GENOMICS AND BIOINFORMATICS RESEARCH IN AGRICULTURALLY IMPORTANT ORGANISMS
Location: Genomics and Bioinformatics Research Unit
Title: Identification of Candidate Genes in Rice for Resistance to Sheath Blight Disease by Whole Genome Sequencing
| Silva, James - |
| Sanabria, Yamid - |
| DE Guzman, Christian - |
| Galam, Dominique - |
| Farmer, Andrew - |
| Woodward, Jimmy - |
| May, Grey - |
| Oard, James - |
Submitted to: Journal of Theoretical and Applied Genetics
Publication Type: Peer Reviewed Journal
Publication Acceptance Date: August 17, 2011
Publication Date: January 12, 2012
Citation: Silva, J., Scheffler, B.E., Sanabria, Y., De Guzman, C., Galam, D., Farmer, A., Woodward, J., May, G., Oard, J. 2012. Identification of Candidate Genes in Rice for Resistance to Sheath Blight Disease by Whole Genome Sequencing. Journal of Theoretical and Applied Genetics. 124(1),pp. 63-74.
Interpretive Summary: The rice genome was sequenced many years ago and technology now allows for relatively cost effective resequencing of important rice cultivars. Using the high quality rice reference genome it is then possible to sequence other varieties using short DNA fragments and compare them to the reference genome. This is very similar to assembling a puzzle by looking at the finished picture on the box cover with the short DNA fragments representing the puzzle pieces. In this study, 13 important rice cultivars were resequenced to a genome equivalent of around 5X genome coverage. The sequences were then compared to the reference genome and differences at the single base pair level were noted. These differences are known as Single Nucleotide Polymorphisms (SNP). SNPs in the area of Sheath Blight resistance (a very important disease in rice production) were noted. This opens the possibility to uncover better DNA markers for breeding purpose, in relation to sheath blight resistance, and may point to the key genes associated with resistance.

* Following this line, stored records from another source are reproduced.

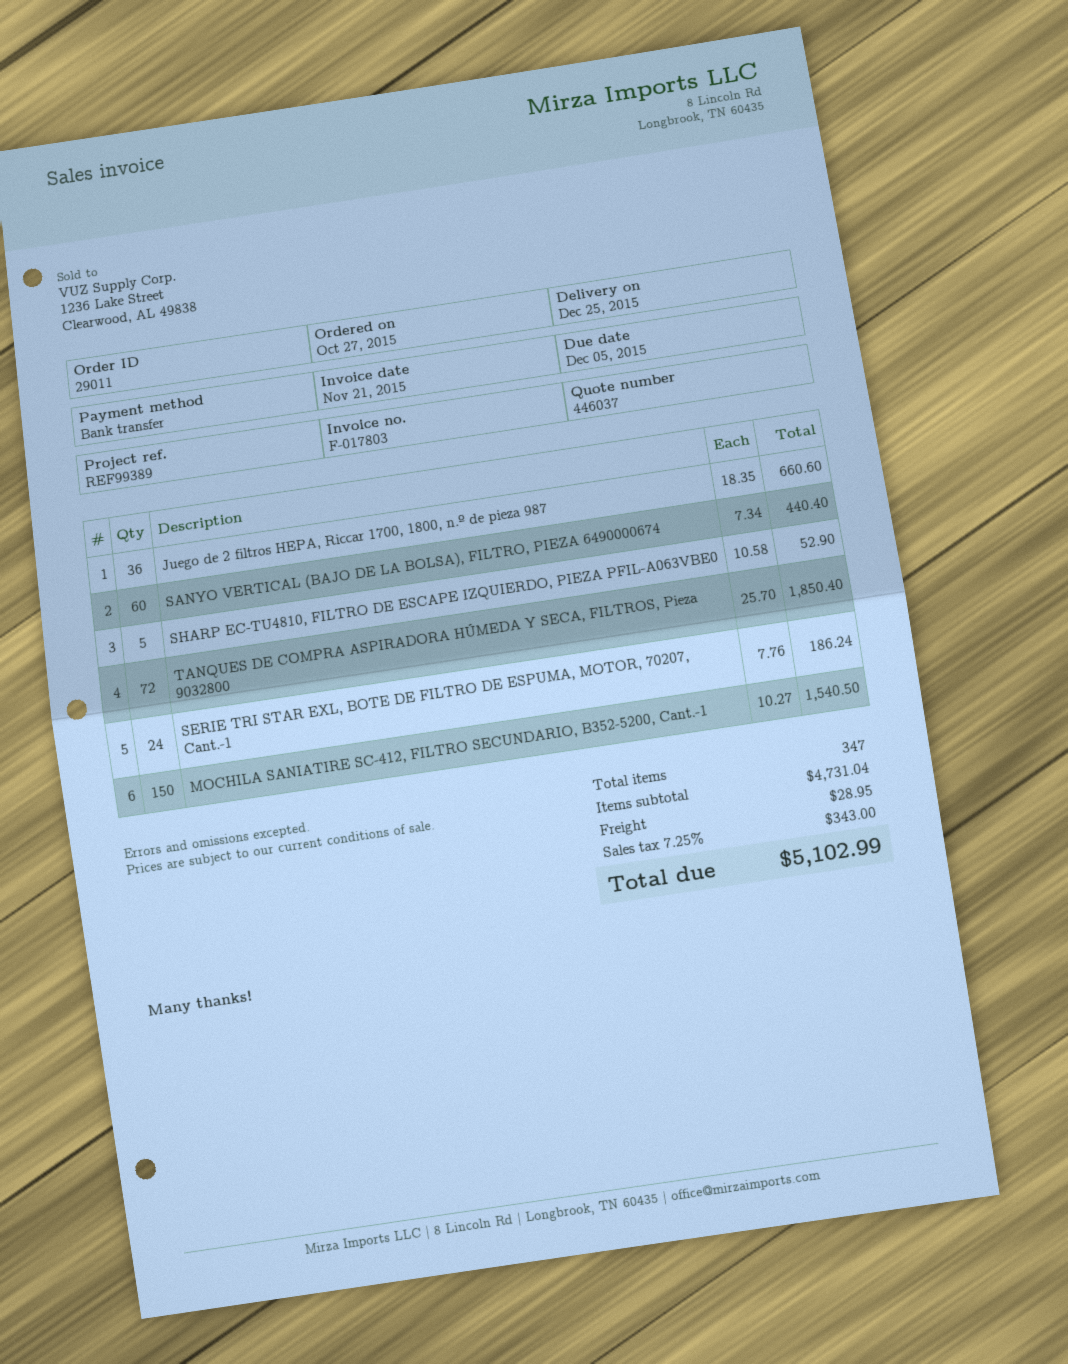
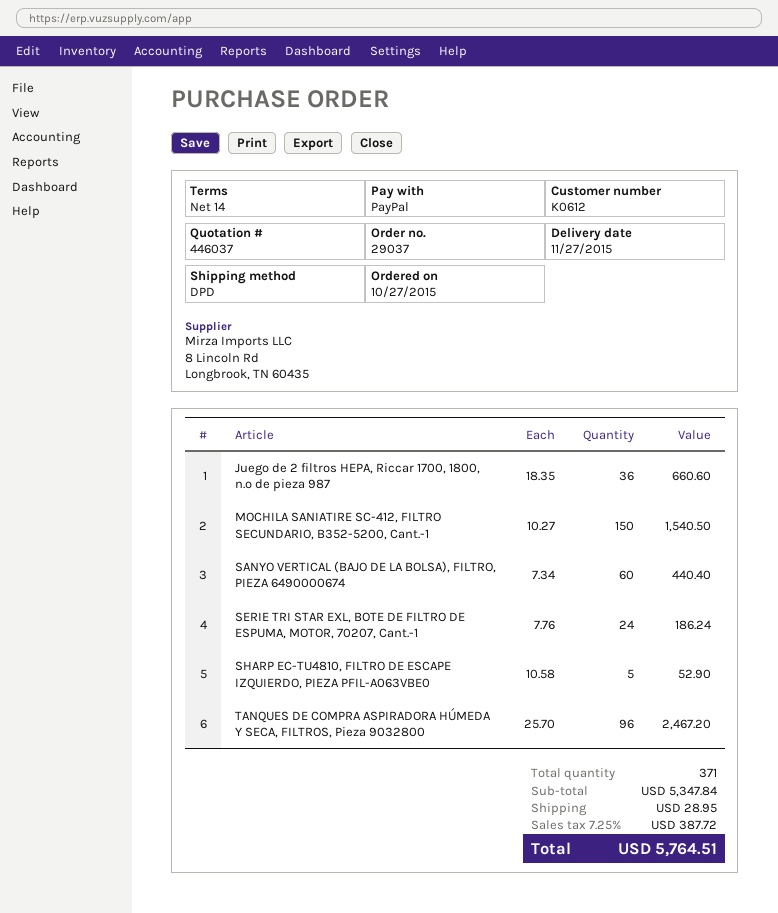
order number: 29011 -> 29037
delivery date: 2015-12-25 -> 2015-11-27
payment method: bank transfer -> PayPal
TANQUES DE COMPRA ASPIRADORA HÚMEDA Y SECA, FILTROS, Pieza 9032800: 72 x 25.70 = 1850.40 -> 96 x 25.70 = 2467.20
total quantity: 347 -> 371
subtotal: 4731.04 -> 5347.84
tax: 7.25% = 343.00 -> 7.25% = 387.72
total: 5102.99 -> 5764.51

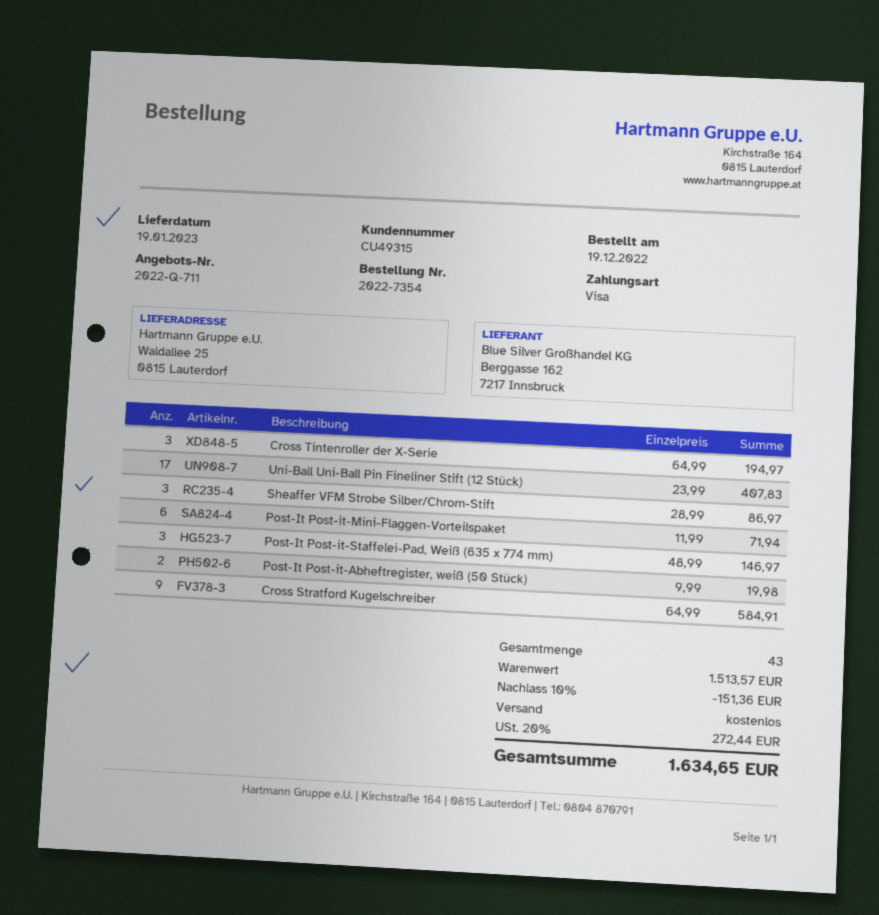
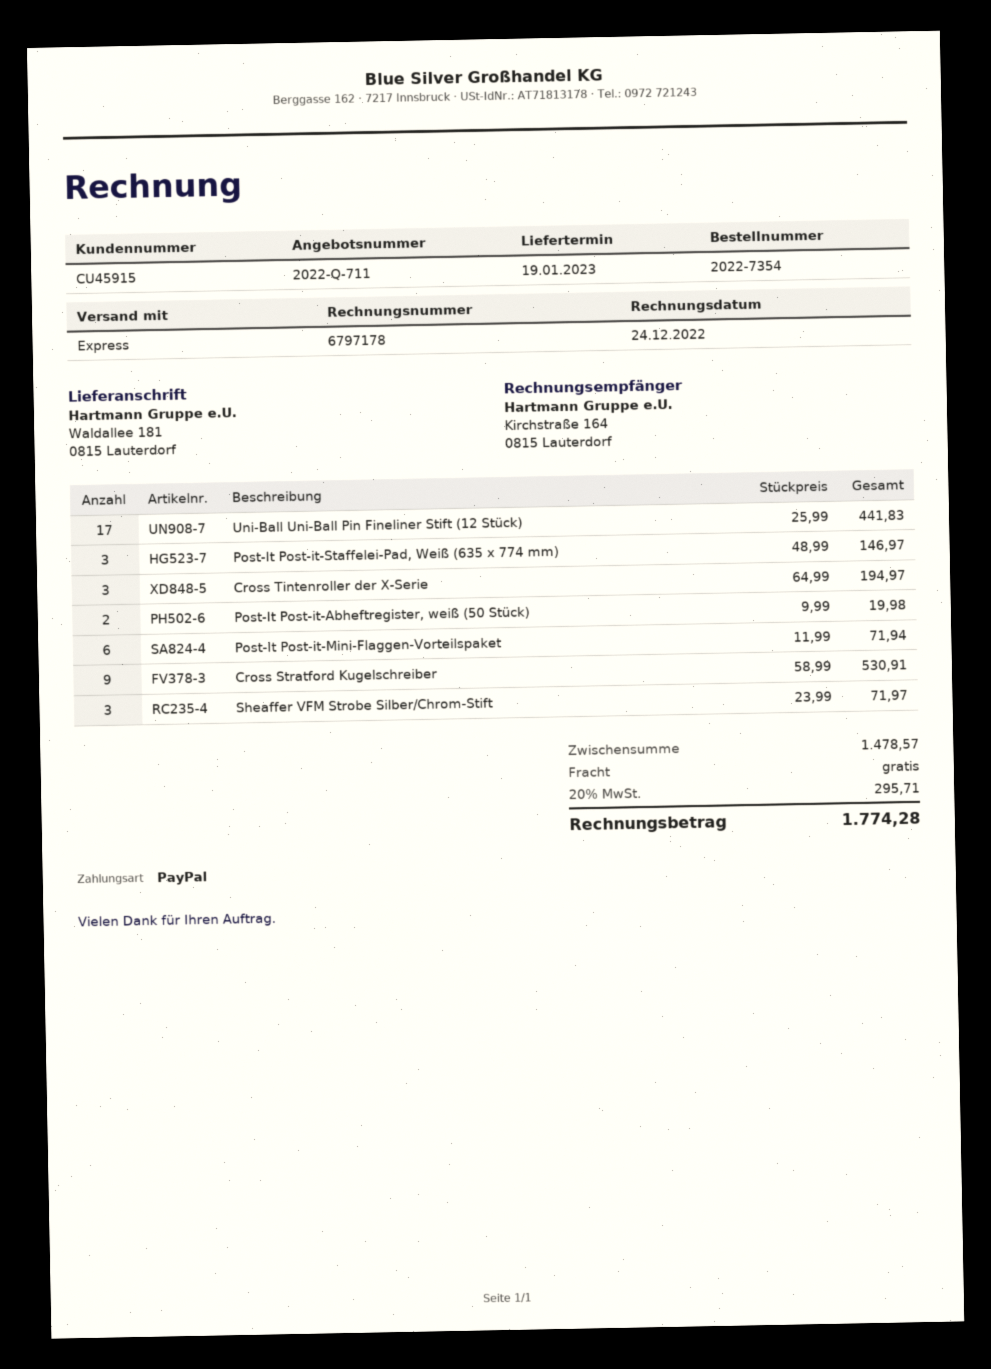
customer number: CU49315 -> CU45915
payment method: Visa -> PayPal
ship to: Waldallee 25, 0815 Lauterdorf -> Waldallee 181, 0815 Lauterdorf
Uni-Ball Uni-Ball Pin Fineliner Stift (12 Stück): 17 x 23.99 = 407.83 -> 17 x 25.99 = 441.83
Sheaffer VFM Strobe Silber/Chrom-Stift: 3 x 28.99 = 86.97 -> 3 x 23.99 = 71.97
Cross Stratford Kugelschreiber: 9 x 64.99 = 584.91 -> 9 x 58.99 = 530.91
subtotal: 1513.57 -> 1478.57
discount: 10% = 151.36 -> none
tax: 20% = 272.44 -> 20% = 295.71
total: 1634.65 -> 1774.28

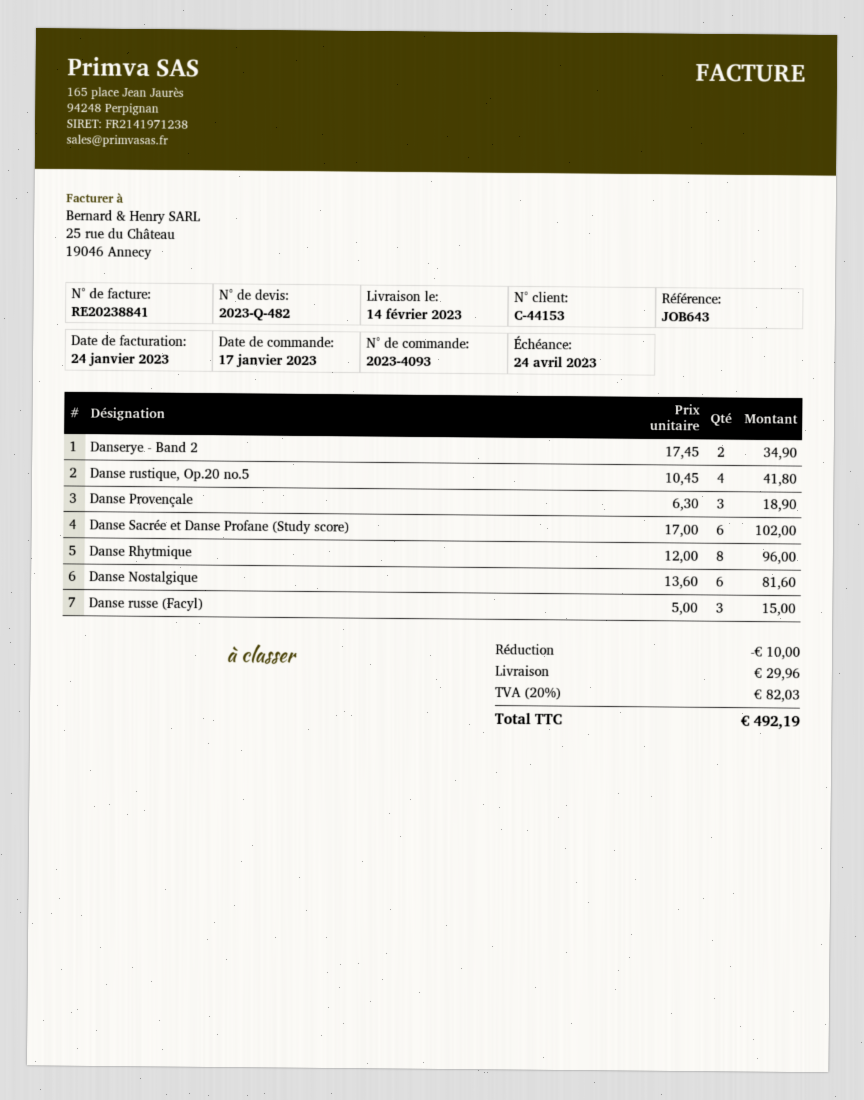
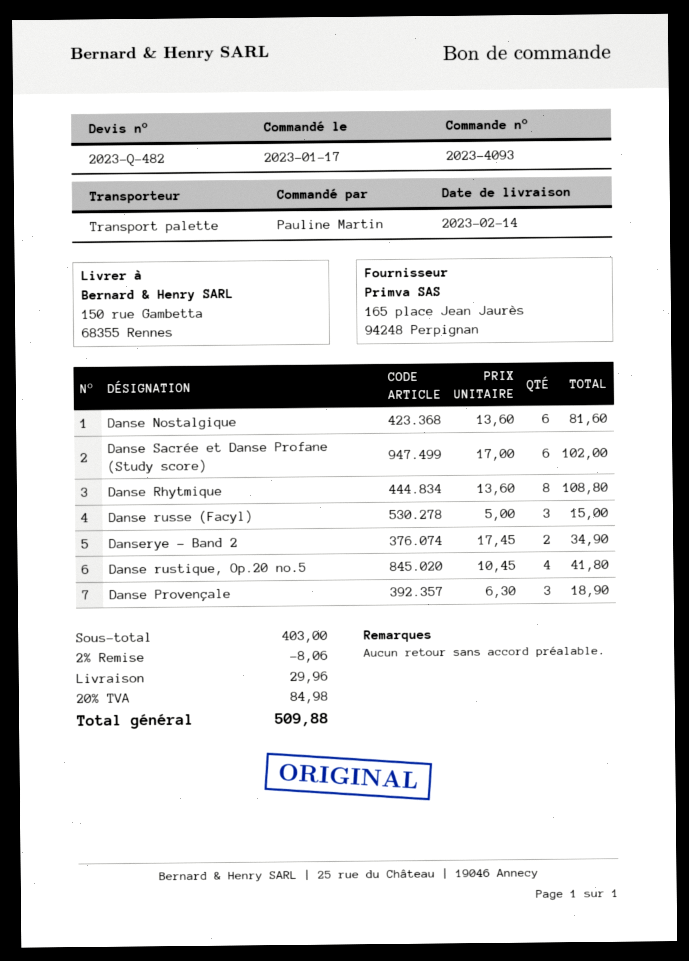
Danse Rhytmique: 8 x 12.00 = 96.00 -> 8 x 13.60 = 108.80
discount: 10.00 -> 8.06
tax: 20% = 82.03 -> 20% = 84.98
total: 492.19 -> 509.88

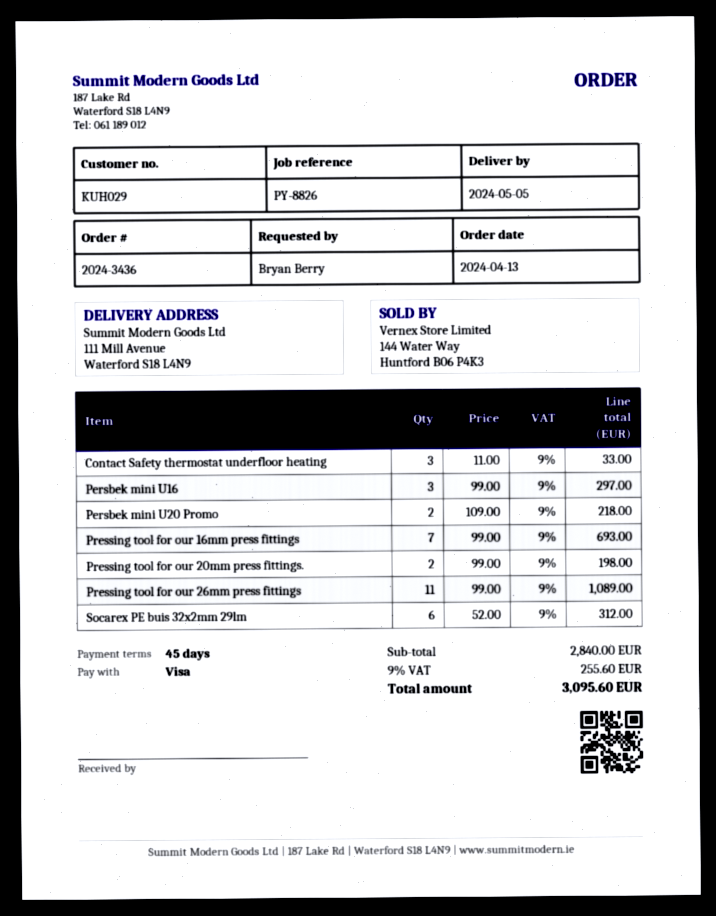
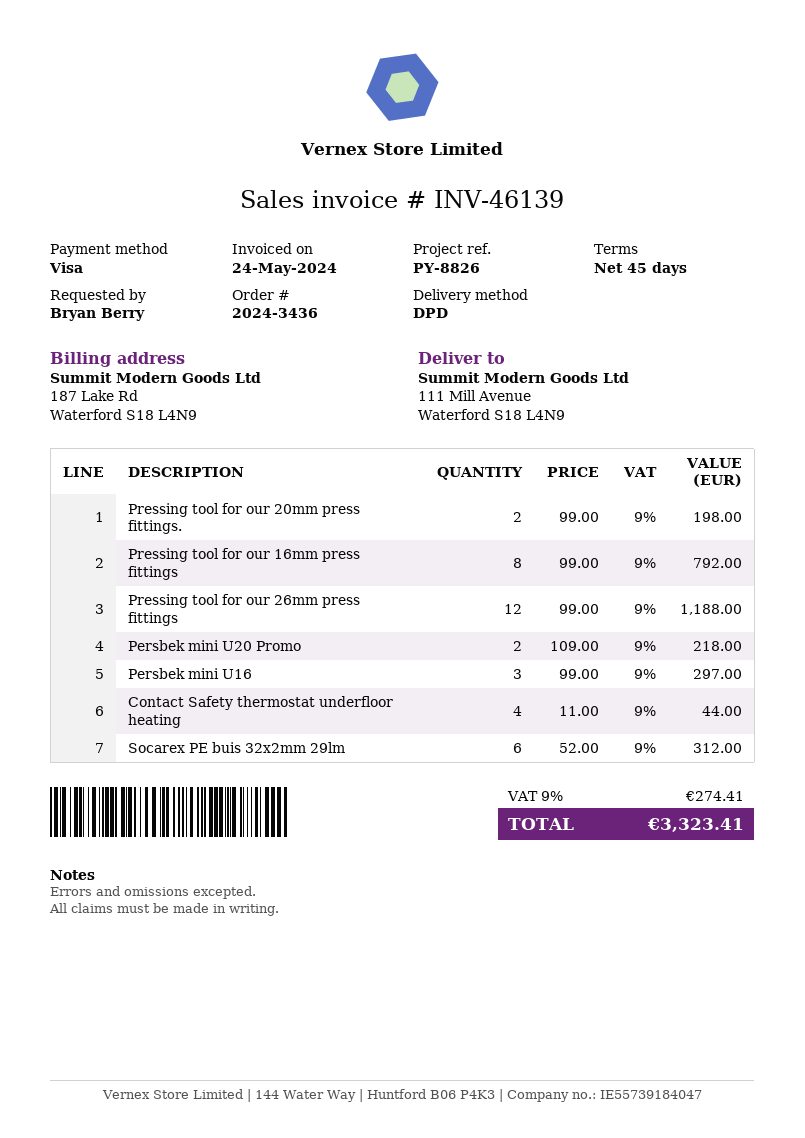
Contact Safety thermostat underfloor heating: 3 x 11.00 = 33.00 -> 4 x 11.00 = 44.00
Pressing tool for our 16mm press fittings: 7 x 99.00 = 693.00 -> 8 x 99.00 = 792.00
Pressing tool for our 26mm press fittings: 11 x 99.00 = 1089.00 -> 12 x 99.00 = 1188.00
tax: 9% = 255.60 -> 9% = 274.41
total: 3095.60 -> 3323.41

Recent advances in whole genome sequencing have allowed identification of genes for disease susceptibility in humans. The objective of our research was to exploit whole genome sequences of 13 rice (Oryza sativa L.) inbred lines to identify non-synonymous SNPs (nsSNPs) and candidate genes for resistance to sheath blight, a disease of worldwide significance. Whole genome sequencing by the Illumina GA IIx platform across all lines produced an average 5X coverage with ~ 700 K variants detected per line when compared to the Nipponbare reference genome. Variants were found in 11 of 12 chromosomes. A “common variant” and a “principal component-biplot” filtering strategy were developed to identify nsSNPs between two groups of known resistant and susceptible lines. A total of 333 nsSNPs detected in the resistant lines were absent in the susceptible group. More than 200 genes containing the selected nsSNPs were assigned to 42 categories based on gene family / gene ontology. Several candidate resistance genes belonged to families reported in previous studies, and three new QTL regions with novel candidates were also identified. A subset of 24 nsSNPs detected in 23 genes was selected for further study. All nsSNPs in this subset were found in dbSNP. Individual alleles of the 24 nsSNPs were evaluated by PCR whose presence or absence corresponded to known resistant or susceptible phenotypes of nine additional lines. Sanger sequencing confirmed presence of 12 selected nsSNPs in two lines. “Resistant” nsSNP alleles were detected in an accession of O. nivara that suggests sources for SB resistance may occur in additional Oryza sp. Results from this study provide a foundation for future basic research and marker-assisted breeding of rice lines for sheath blight resistance.